LAZIO: l’impresa del 1974, c’ero anche io

 

Aldo Bianchini

SALERNO – Domenica 12 maggio 1974 la LAZIO (squadra di calcio capitolina) ha solennemente festeggiato la ricorrenza del 50° anniversario della vittoria del primo scudetto tricolore della sua storia sportiva.

L’evento mi ha riportato alla mente un ricordo indelebile in quanto non solo conobbi tutti quei grandi calciatori ma con loro e con tutto lo staff dirigenziale andai anche a cena in un noto locale di Ostia (non ricordo il nome).

Correva l’anno 1974 e il giorno 14 aprile di buon mattino io e Francesco De Robbio, detto Ciccio, partimmo da Salerno diretti a Roma perché la mattina successiva dovevamo recarci negli uffici della Direzione Generale dell’INAIL (Ente dl quale dipendevamo sia io che Ciccio) per ragioni di servizio.

De Robbio era arbitro nazionale di calcio della Serie A e, quindi, dopo un leggero pranzo nei pressi del Foro Italico ci recammo allo stadio Olimpico per assistere alla partita Lazio-Verona con una Lazio che si avviava a vincere il suo primo scudetto sotto la guida del magico Tommaso Maestrelli.

La partite per la cronaca finì con un secco 4-2 per la Lazio con reti di Garlaschelli, Nanni (2) e l’immancabile Chinaglia sul finire dell’incontro.

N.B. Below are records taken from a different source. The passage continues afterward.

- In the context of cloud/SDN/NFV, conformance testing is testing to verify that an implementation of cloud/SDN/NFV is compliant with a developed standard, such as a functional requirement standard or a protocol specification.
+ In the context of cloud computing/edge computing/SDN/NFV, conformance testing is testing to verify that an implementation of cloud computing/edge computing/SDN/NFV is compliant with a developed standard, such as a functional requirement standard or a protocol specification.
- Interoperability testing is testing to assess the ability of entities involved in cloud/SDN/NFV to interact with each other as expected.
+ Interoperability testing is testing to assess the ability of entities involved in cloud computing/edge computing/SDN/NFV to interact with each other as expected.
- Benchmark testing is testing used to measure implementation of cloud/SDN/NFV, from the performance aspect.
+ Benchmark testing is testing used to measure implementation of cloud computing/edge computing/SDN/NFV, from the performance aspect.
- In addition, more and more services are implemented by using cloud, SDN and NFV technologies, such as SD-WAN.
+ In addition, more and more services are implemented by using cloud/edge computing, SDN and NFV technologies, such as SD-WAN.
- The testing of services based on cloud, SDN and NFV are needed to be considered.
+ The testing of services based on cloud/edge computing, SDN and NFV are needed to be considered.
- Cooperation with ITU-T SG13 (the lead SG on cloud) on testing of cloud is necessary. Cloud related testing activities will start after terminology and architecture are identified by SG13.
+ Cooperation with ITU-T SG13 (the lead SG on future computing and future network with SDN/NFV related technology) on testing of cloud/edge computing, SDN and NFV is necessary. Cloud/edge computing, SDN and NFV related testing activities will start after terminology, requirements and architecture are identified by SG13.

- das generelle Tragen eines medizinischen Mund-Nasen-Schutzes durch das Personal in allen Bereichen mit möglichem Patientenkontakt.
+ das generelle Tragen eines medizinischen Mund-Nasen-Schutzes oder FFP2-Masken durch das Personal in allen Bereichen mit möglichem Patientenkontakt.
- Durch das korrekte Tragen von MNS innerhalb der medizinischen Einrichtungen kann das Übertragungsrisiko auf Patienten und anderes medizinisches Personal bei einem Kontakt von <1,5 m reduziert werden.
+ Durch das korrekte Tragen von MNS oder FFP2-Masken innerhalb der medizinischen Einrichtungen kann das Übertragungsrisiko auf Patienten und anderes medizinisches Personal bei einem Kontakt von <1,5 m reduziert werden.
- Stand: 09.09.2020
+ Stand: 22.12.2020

La mattina successiva 15 aprile 1974 assolvemmo ai nostri rispettivi impegni di servizio presso la direzione generale dell’Inail e ritornammo in albergo (in Via Nazionale); mentre riposavamo Ciccio fu raggiunto da una telefonata; all’altro capo della linea c’era la segretaria della Lazio che invitò il mio amico-mentore ad una cena ufficiale della squadra ad Ostia, con la presenza anche del noto arbitro internazionale Sbardella (poi designatore della CAN) che aveva diretto la gara della Lazio contro il Verona del giorno prima. Ciccio già lo sapeva ma aspettava solo la telefonata di conferma.

In serata mi ritrovai immerso in un ambiente sportivo che fino ad allora non avevo mai conosciuto; un salone enorme con un grande tavolo ovale che accoglieva oltre trenta persone, tra le quali tutti o quasi i giocatori della Lazio, tra i quali l’intera squadra che era scesa in campo all’Olimpico il giorno prima: Pulici, Petrelli, Martini, Wilson, Oddi, Nanni, Garlaschelli, Re Cecconi, Chinaglia, Frustalupi e D’Amico.

Rimasi impressionato dalla vivacità di Vincenzino D’Amico che addirittura salì sul tavolo, a fine cena, per esibirsi nel canto dell’inno della Lazio; mi colpirono anche la serena compostezza di Tommaso Maestrelli (seduto tra Ciccio e Sbardella) e la statuarietà di un gigantesco Chinaglia.

In quel locale si respirava l’aria della cordialità e dell’amicizia che andava ben al di là del gruppo che già allora veniva velenosamente indicato come diviso in due clan l’un contro l’altro armati; non ebbi questa sensazione, anzi toccai con mano il contrario. Probabilmente la rivalità interna serviva sia al gruppo che alla stampa per attirare l’attenzione sull’impresa che stava per essere compiuta.

Ottima la cena, tutta a base di pesce di prima qualità; raccolsi le firme di buona parte dei calciatori e da Maestrelli ricevetti anche la medaglietta raffigurante il mezzo scudetto che la Lazio aveva stampato alla fine del girone d’andata come campione d’inverno. Un mese dopo la consacrazione a campioni d’Italia in uno stadio Olimpico impazzito di gioia.

Ricordo di aver regalato tutto il materiale raccolto a mio nipote Giuseppe (oggi medico a Roma) che in quel periodo aveva riportato gravi ferite a causa della caduta da un muretto alto alcuni metri.